What is being asked - Leave the pictures out, and repeat exactly each line from the one that holds "padding: 0 0" through the final line of the entries below.
+===+
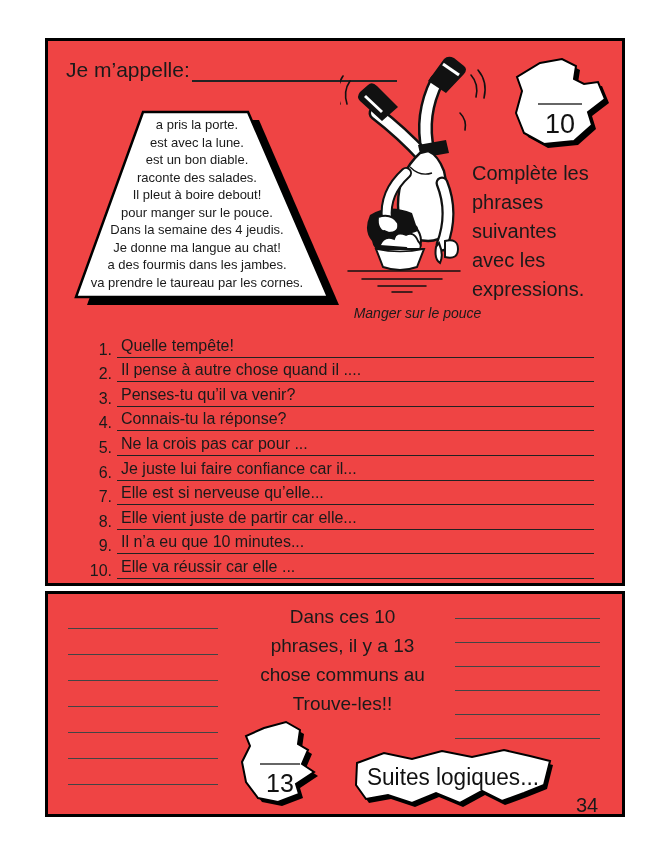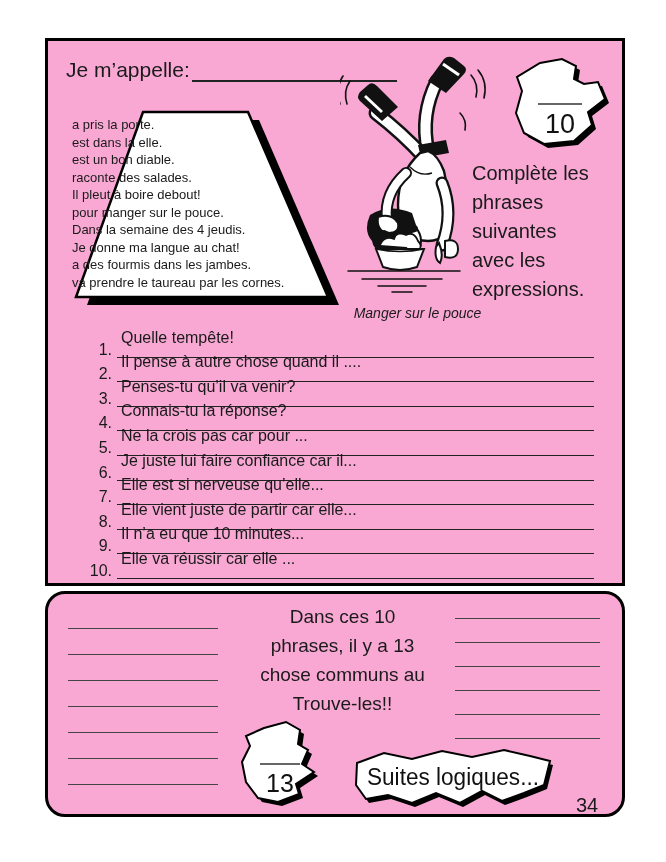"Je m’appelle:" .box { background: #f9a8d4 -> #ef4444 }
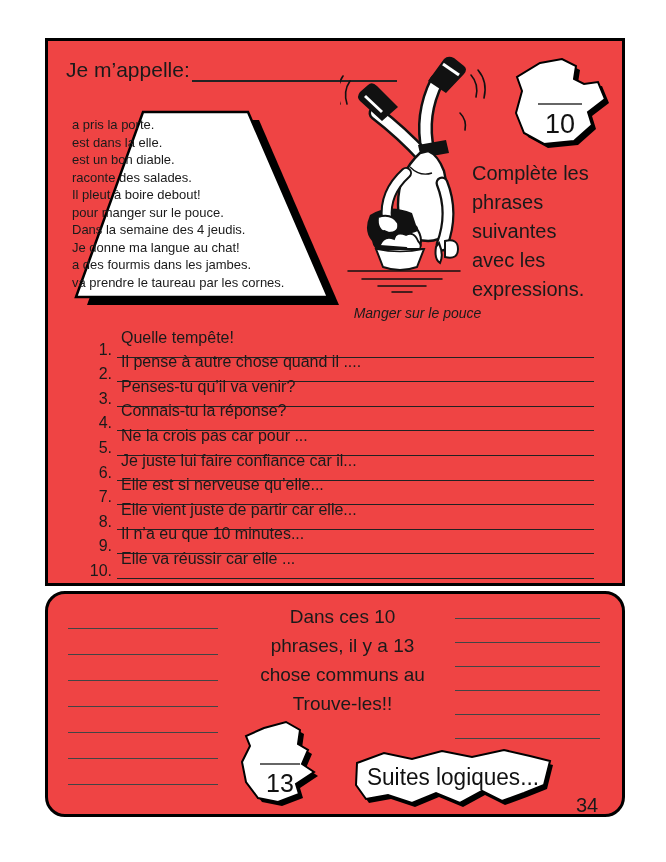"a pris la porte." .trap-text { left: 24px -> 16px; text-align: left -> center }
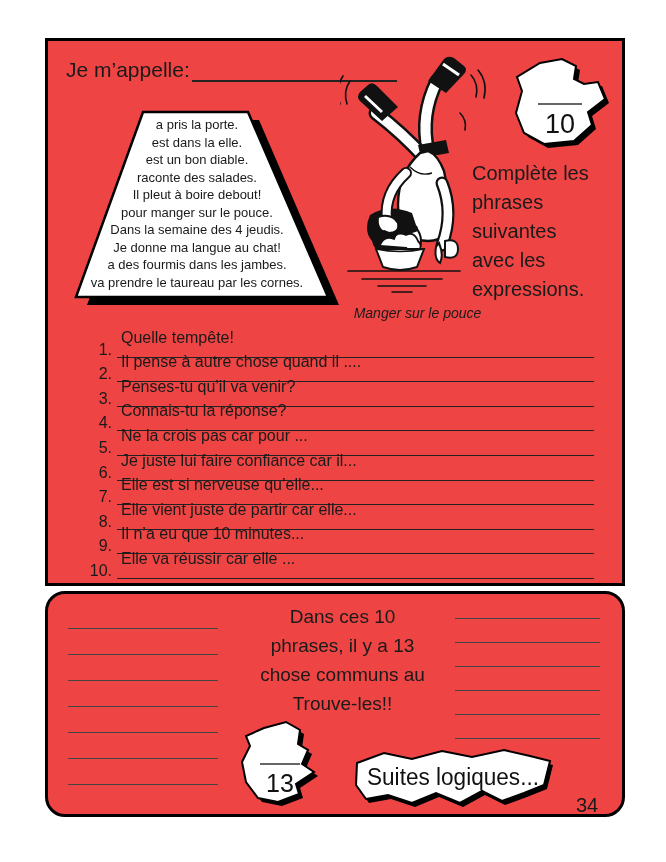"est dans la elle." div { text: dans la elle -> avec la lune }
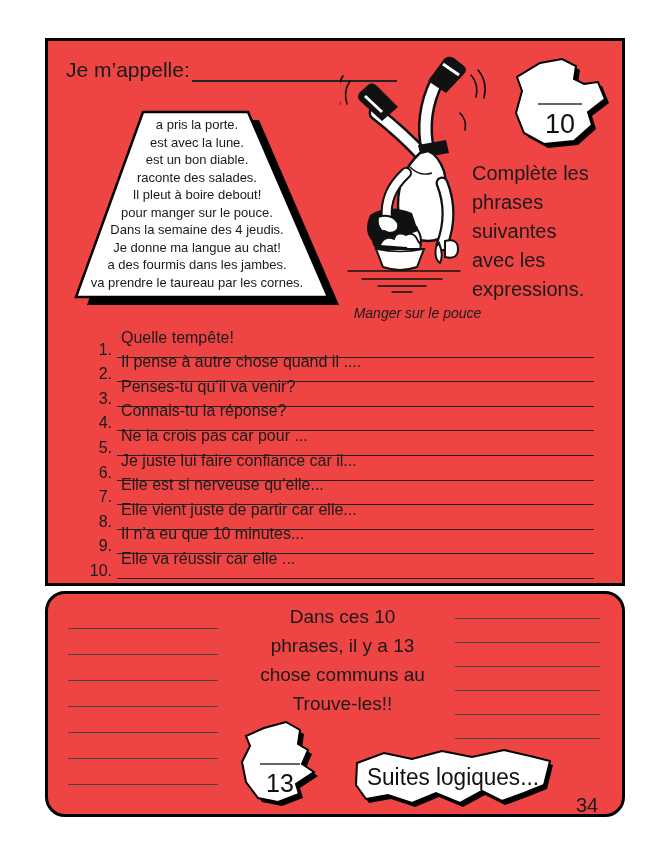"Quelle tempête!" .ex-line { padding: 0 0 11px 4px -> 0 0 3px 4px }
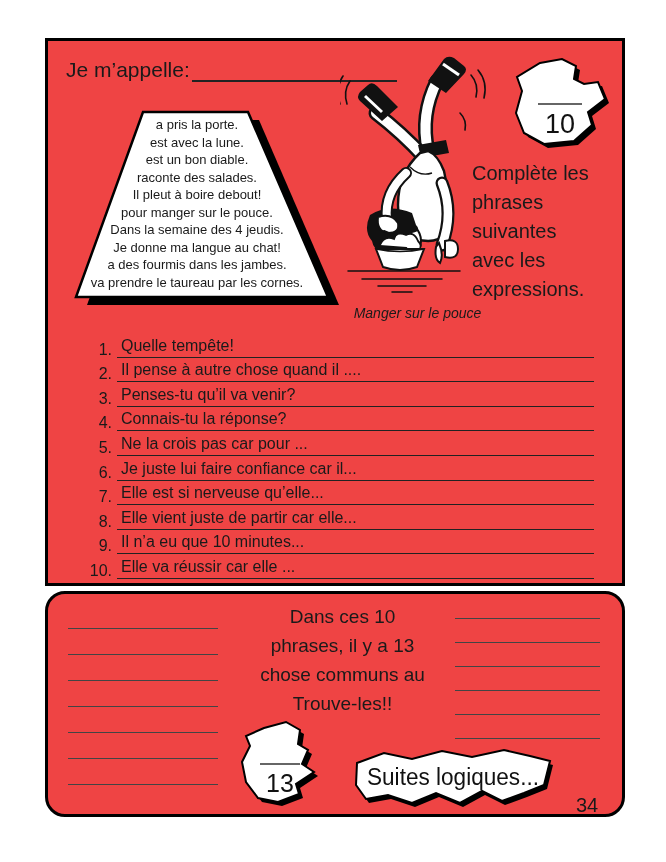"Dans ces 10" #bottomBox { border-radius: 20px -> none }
+===+
Response to this task -
"Quelle tempête!" .ex-line { padding: 0 0 11px 4px -> 0 0 3px 4px }
"Dans ces 10" #bottomBox { border-radius: 20px -> none }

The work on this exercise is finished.